**Exercise details**
Show all lines from the material that carry the word "Hotels".
- Opening Delimiter -
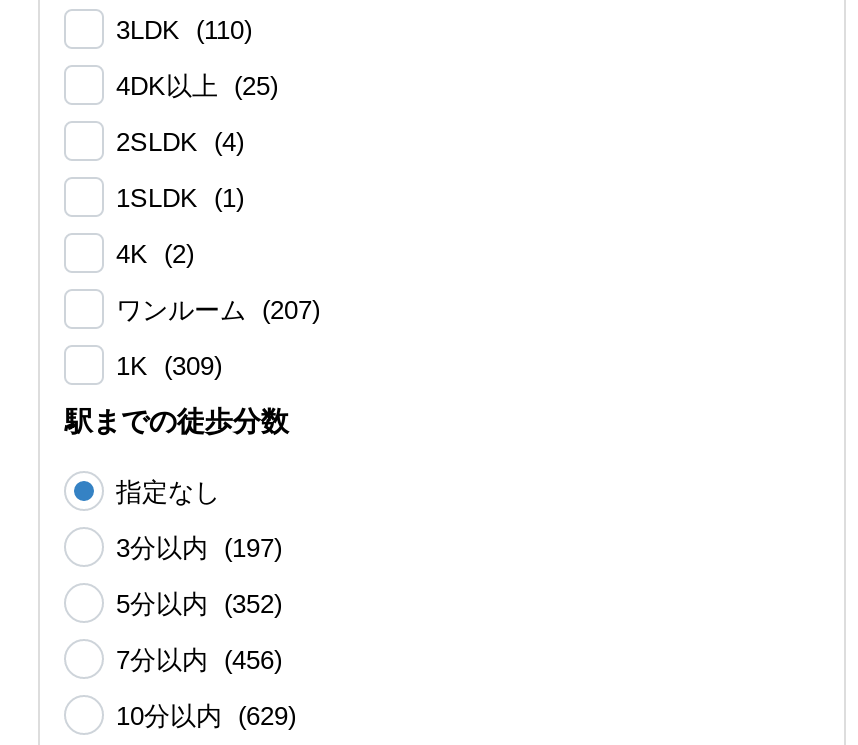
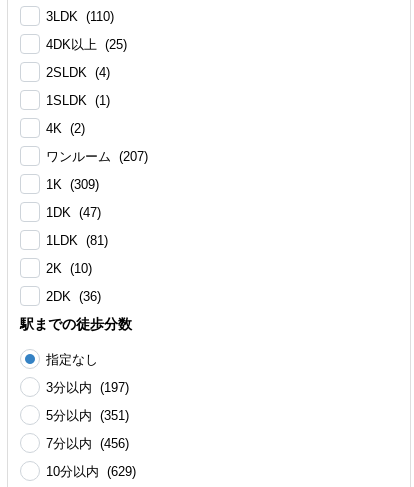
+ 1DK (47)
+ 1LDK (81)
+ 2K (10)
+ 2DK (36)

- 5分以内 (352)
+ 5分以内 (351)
- Closing Delimiter -
- Opening Delimiter -
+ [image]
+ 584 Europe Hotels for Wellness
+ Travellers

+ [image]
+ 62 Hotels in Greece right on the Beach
- Closing Delimiter -
**Problem solution**
+ 584 Europe Hotels for Wellness
+ 62 Hotels in Greece right on the Beach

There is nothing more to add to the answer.